--- Data supplied Enclosed Below ---

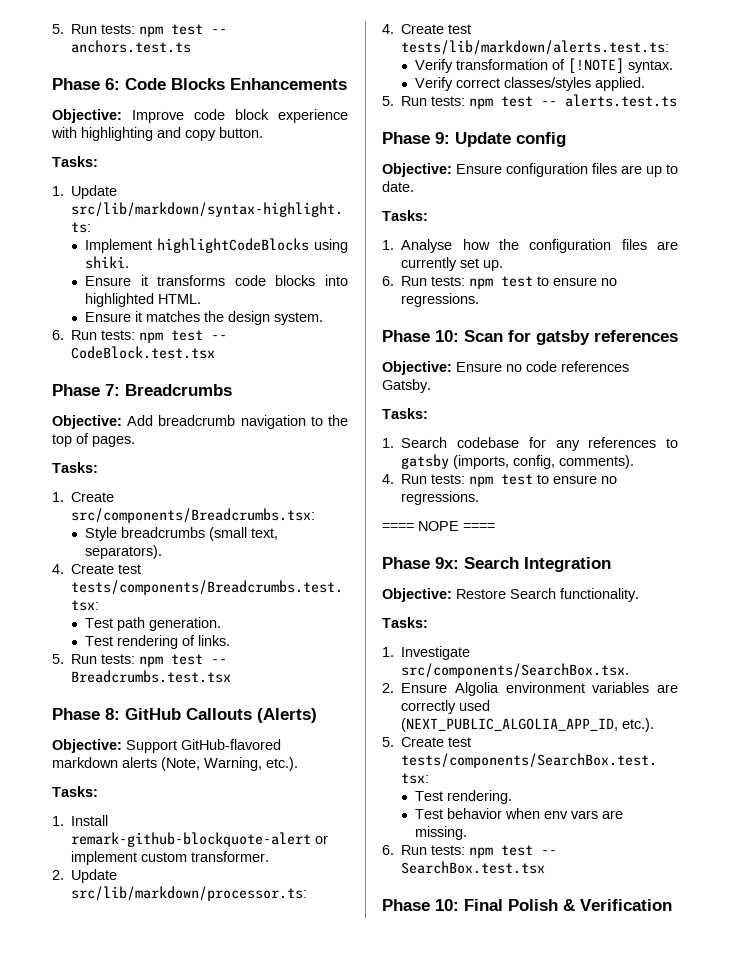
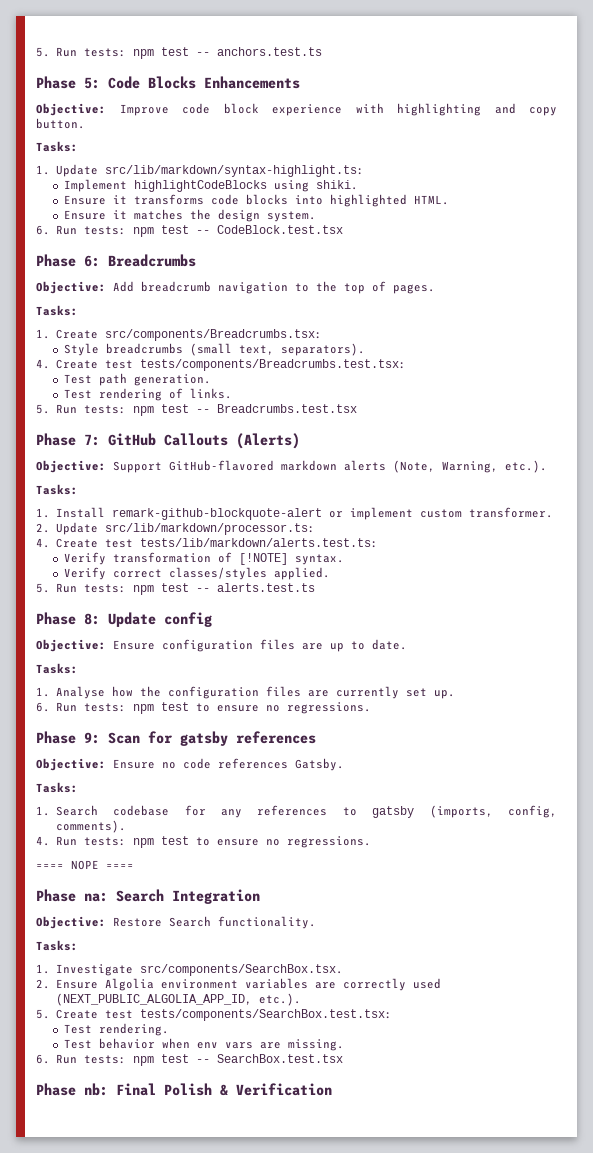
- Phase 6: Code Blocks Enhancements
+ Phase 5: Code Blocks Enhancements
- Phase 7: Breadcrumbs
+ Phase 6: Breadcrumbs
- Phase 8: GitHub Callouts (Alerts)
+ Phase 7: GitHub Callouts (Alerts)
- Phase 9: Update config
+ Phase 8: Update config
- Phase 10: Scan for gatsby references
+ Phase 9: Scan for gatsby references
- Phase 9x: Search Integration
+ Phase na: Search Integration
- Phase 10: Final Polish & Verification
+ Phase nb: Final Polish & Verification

--- End of Enclosed Data supplied ---

The lines to return are those holding the string "Update" anywhere in the listing above.

- Phase 9: Update config
+ Phase 8: Update config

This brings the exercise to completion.